As I noted in a column earlier this month, I believe the Biden team should pick a top-notch public health official for FDA commissioner, someone in the mold of Dr. David Kessler, who held the job from 1990 to 1997 under Republican and Democratic presidents and led the successful fight against the tobacco industry. The agency’s reputation was badly tarnished by last year’s hydroxychloroquine episode and other Trump administration efforts to manipulate or ignore science when considering new drug applications.
It takes an outsider to right the ship
If Biden chooses the former top drug regulator at the agency, especially one who has taken heat for waving through several questionable drug approvals in recent years, it would make the job of rebuilding confidence in the agency that much harder. It would also be the first time since the mid-1960s that someone from inside the agency took over the top job on a permanent basis.
The last time that happened, things didn’t turn out well. In 1968, President Lyndon Johnson appointed Dr. Herbert Ley to run the agency after he spent several years in charge of what was then called the Bureau of Medicine. Over the next two years, he became enmeshed in a series of scandals involving the failure to remove a mislabeled drug from the market, allowing a dangerous additive (monosodium glutamate) in baby food, and delaying the removal of cyclamates from the food supply. The drum beat of bad press led to Congressional hearings and his eventual ouster from the job.

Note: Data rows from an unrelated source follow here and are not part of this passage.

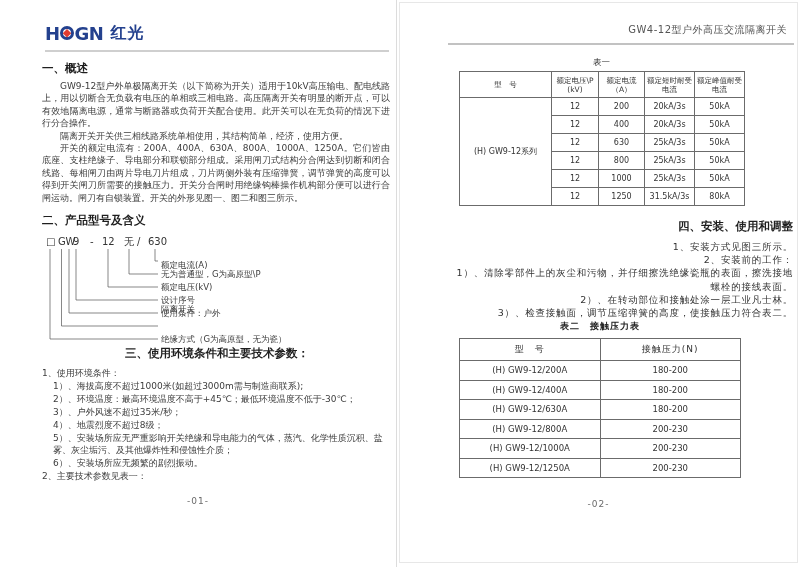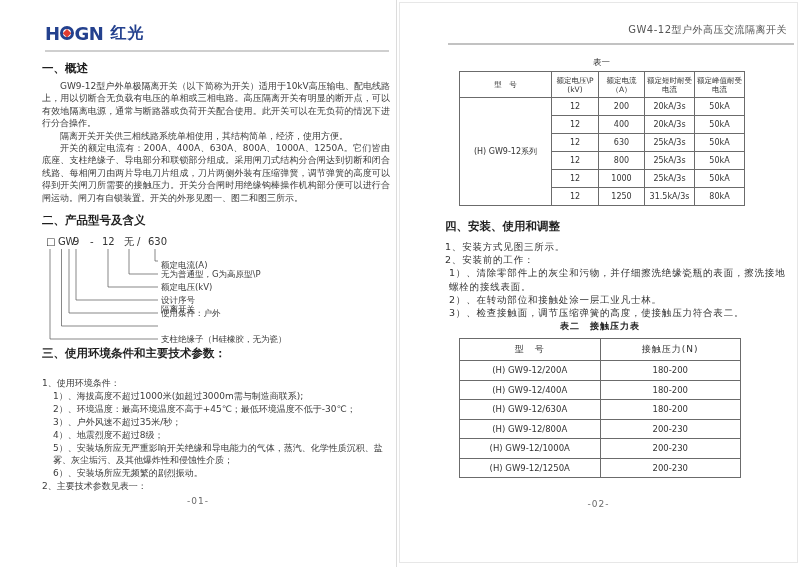--- a/index.html
+++ b/index.html
@@ -24,39 +24,39 @@
   .s1 .sec-title { margin-bottom:4px; }
   .s1 p { font-size:9px; line-height:12.4px; color:#3c3c3c; text-align:justify; text-indent:2em; }
 
   .s2 { position:absolute; left:42px; top:213px; width:350px; }
   .diagram { position:relative; height:110px; margin-top:8px; }
   .diagram svg { position:absolute; left:0; top:0; }
   .code-ch { position:absolute; top:0; font-size:10px; color:#333; line-height:12px; }
   .dg-label { position:absolute; left:119px; font-size:8.5px; color:#3c3c3c; white-space:nowrap; }
 
   .s3 { position:absolute; left:42px; top:346px; width:350px; }
-  .s3 .sec-title { margin-bottom:16px; }
+  .s3 .sec-title { margin-bottom:6px;text-align:center; }
   .s3 .li  { font-size:9px; line-height:12.9px; color:#3c3c3c; }
   .s3 .sub { padding-left:11px; }
 
   .page-num { position:absolute; top:496px; width:100%; text-align:center; font-size:9px; color:#6a6a6a; letter-spacing:1px; }
 
   
   .hdr-title { position:absolute; right:10px; top:20px; font-size:10px; color:#555; letter-spacing:0.5px; }
   .hr2 { position:absolute; left:48px; top:40px; width:346px; height:1.5px; background:#c2c2c2; }
 
   .cap1 { position:absolute; left:59px; top:54px; width:285px; text-align:center; font-size:8.5px; font-weight:normal; color:#222; }
   .tbl1-wrap { position:absolute; left:59px; top:68px; width:285px; }
   table { border-collapse:collapse; width:100%; table-layout:fixed; }
   .t1 td, .t1 th { border:1px solid #6b6b6b; text-align:center; vertical-align:middle; font-weight:normal; color:#333; padding:1px 2px; }
   .t1 th { font-size:7.5px; line-height:9px; height:26px; }
   .t1 td { font-size:8px; height:18px; }
   .t1 .c0 { width:92px; } .t1 .c1 { width:47px; } .t1 .c2 { width:46px; } .t1 .c3 { width:50px; } .t1 .c4 { width:50px; }
 
-  .s4 { position:absolute; left:45px; top:216px; width:348px; }
+  .s4 { position:absolute; left:45px; top:216px; width:348px;text-align:right; }
   .s4 .sec-title { margin-bottom:6px; }
   .s4 .li { font-size:9.5px; line-height:13.2px; color:#333; letter-spacing:0.8px; }
   .s4 .li.sub { padding-left:4px; }
 
   .cap2 { position:absolute; left:59px; top:317px; width:282px; text-align:center; font-size:9px; font-weight:bold; color:#222; letter-spacing:1px; }
   .tbl2-wrap { position:absolute; left:59px; top:335px; width:282px; }
   .t2 td, .t2 th { border:1px solid #6b6b6b; text-align:center; vertical-align:middle; font-weight:normal; color:#333; }
   .t2 th { font-size:9px; height:22px; letter-spacing:1px; }
   .t2 td { font-size:8.5px; height:19.5px; }
 </style>
@@ -109,21 +109,21 @@
         <span class="code-ch" style="left:82px">无</span>
         <span class="code-ch" style="left:95px">/</span>
         <span class="code-ch" style="left:106px">630</span>
 
         <span class="dg-label" style="top:24px">额定电流(A)</span>
         <span class="dg-label" style="top:33px">无为普通型，G为高原型\P</span>
         <span class="dg-label" style="top:46px">额定电压(kV)</span>
         <span class="dg-label" style="top:59px">设计序号</span>
         <span class="dg-label" style="top:72px">使用条件：户外</span>
         <span class="dg-label" style="top:68px">隔离开关</span>
-        <span class="dg-label" style="top:98px">支柱绝缘子（H硅橡胶，无为瓷）</span>
+        <span class="dg-label" style="top:98px">绝缘方式（G为高原型，无为瓷）</span>
       </div>
     </div>
 
     <div class="s3">
       <div class="sec-title">三、使用环境条件和主要技术参数：</div>
       <div class="li">1、使用环境条件：</div>
       <div class="sub">
         <div class="li">1）、海拔高度不超过1000米(如超过3000m需与制造商联系);</div>
         <div class="li">2）、环境温度：最高环境温度不高于+45℃；最低环境温度不低于-30℃；</div>
         <div class="li">3）、户外风速不超过35米/秒；</div>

Yet Woodcock still has to be considered the front runner for the job since many of the people closest to the new president come from the patient-advocacy, faster cures world. So does the new president. When vice president, Biden spearheaded the Obama administration’s “cancer moonshot,” which was launched shortly after his son Beau died of brain cancer.
The biggest health problems facing America today are largely social and require comprehensive public health approaches – not better medical interventions. They include the opioid and obesity epidemics, declining longevity from deaths of despair, ongoing alcohol, tobacco and firearms abuse, and emerging environmental health problems. The FDA, which regulates one quarter of all consumer products, has a major role to play in addressing all of those problems through its oversight of food, tobacco and cosmetics, and its statutory authority to regulate product labels and advertising.
In my recent interview with Dr. Abernethy, she had solid ideas on how to apply information technology to advancing the mission at all six centers at the FDA (drugs, biologics, devices, food, tobacco and veterinary medicine). But it would take a major and rapid transformation in her intellectual outlook for her to become a champion for public health.